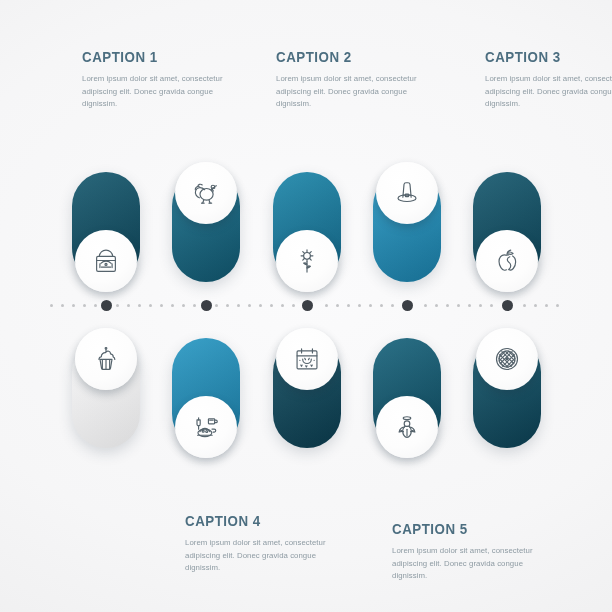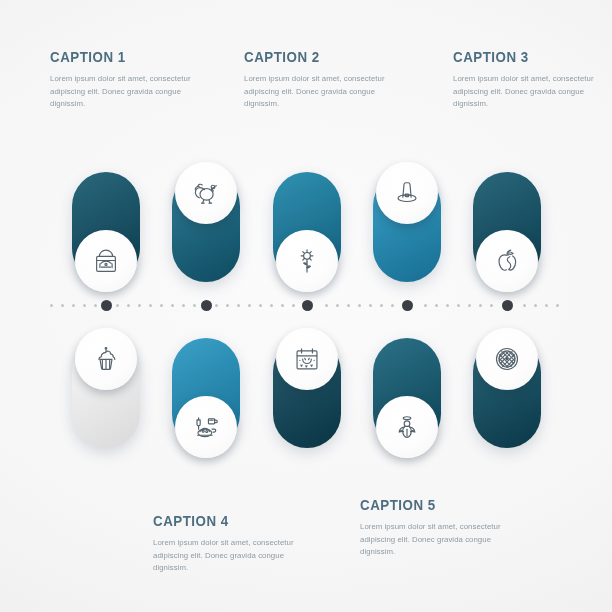--- a/index.html
+++ b/index.html
@@ -20,20 +20,21 @@
     height: 612px;
     background:
       radial-gradient(ellipse 150% 110% at 50% 45%, #fbfbfc 0%, #f6f6f7 42%, #ededee 72%, #e6e6e8 100%);
     overflow: hidden;
   }
 
   
   .caption {
     position: absolute;
     width: 160px;
+    margin-left: 32px;
   }
   .caption-title {
     font-family: "Liberation Sans Narrow", "Liberation Sans", sans-serif;
     font-size: 15.5px;
     font-weight: bold;
     letter-spacing: 0.6px;
     color: #4c6e80;
     margin: 0 0 7px 0;
     transform: scaleX(0.86);
     transform-origin: left center;
@@ -134,21 +135,21 @@
         <p class="caption-body">Lorem ipsum dolor sit amet, consectetur adipiscing elit. Donec gravida congue dignissim.</p>
       </div>
       <div class="caption" style="left: 453px; top: 48px;">
         <div class="caption-title">CAPTION 3</div>
         <p class="caption-body">Lorem ipsum dolor sit amet, consectetur adipiscing elit. Donec gravida congue dignissim.</p>
       </div>
       <div class="caption" style="left: 153px; top: 512px;">
         <div class="caption-title">CAPTION 4</div>
         <p class="caption-body">Lorem ipsum dolor sit amet, consectetur adipiscing elit. Donec gravida congue dignissim.</p>
       </div>
-      <div class="caption" style="left: 360px; top: 496px;">
+      <div class="caption" style="left: 360px; top: 520px;">
         <div class="caption-title">CAPTION 5</div>
         <p class="caption-body">Lorem ipsum dolor sit amet, consectetur adipiscing elit. Donec gravida congue dignissim.</p>
       </div>
     </div>
 
   <div id="pills-layer">
       <div class="pill" style="left: 72px; top: 172px; background: linear-gradient(160deg, rgb(18, 86, 108) 0%, rgb(12, 67, 87) 100%);">
         <div class="pill-inner-shade"></div>
         <div class="bubble pos-bottom">
           <svg viewBox="0 0 32 32">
* * * * * * * * *
Description of the task |
Working from the listing above, retype it exactly but include no images.

Answer for this exercise |
--- a/index.html
+++ b/index.html
@@ -20,20 +20,21 @@
     height: 612px;
     background:
       radial-gradient(ellipse 150% 110% at 50% 45%, #fbfbfc 0%, #f6f6f7 42%, #ededee 72%, #e6e6e8 100%);
     overflow: hidden;
   }
 
   
   .caption {
     position: absolute;
     width: 160px;
+    margin-left: 32px;
   }
   .caption-title {
     font-family: "Liberation Sans Narrow", "Liberation Sans", sans-serif;
     font-size: 15.5px;
     font-weight: bold;
     letter-spacing: 0.6px;
     color: #4c6e80;
     margin: 0 0 7px 0;
     transform: scaleX(0.86);
     transform-origin: left center;
@@ -134,21 +135,21 @@
         <p class="caption-body">Lorem ipsum dolor sit amet, consectetur adipiscing elit. Donec gravida congue dignissim.</p>
       </div>
       <div class="caption" style="left: 453px; top: 48px;">
         <div class="caption-title">CAPTION 3</div>
         <p class="caption-body">Lorem ipsum dolor sit amet, consectetur adipiscing elit. Donec gravida congue dignissim.</p>
       </div>
       <div class="caption" style="left: 153px; top: 512px;">
         <div class="caption-title">CAPTION 4</div>
         <p class="caption-body">Lorem ipsum dolor sit amet, consectetur adipiscing elit. Donec gravida congue dignissim.</p>
       </div>
-      <div class="caption" style="left: 360px; top: 496px;">
+      <div class="caption" style="left: 360px; top: 520px;">
         <div class="caption-title">CAPTION 5</div>
         <p class="caption-body">Lorem ipsum dolor sit amet, consectetur adipiscing elit. Donec gravida congue dignissim.</p>
       </div>
     </div>
 
   <div id="pills-layer">
       <div class="pill" style="left: 72px; top: 172px; background: linear-gradient(160deg, rgb(18, 86, 108) 0%, rgb(12, 67, 87) 100%);">
         <div class="pill-inner-shade"></div>
         <div class="bubble pos-bottom">
           <svg viewBox="0 0 32 32">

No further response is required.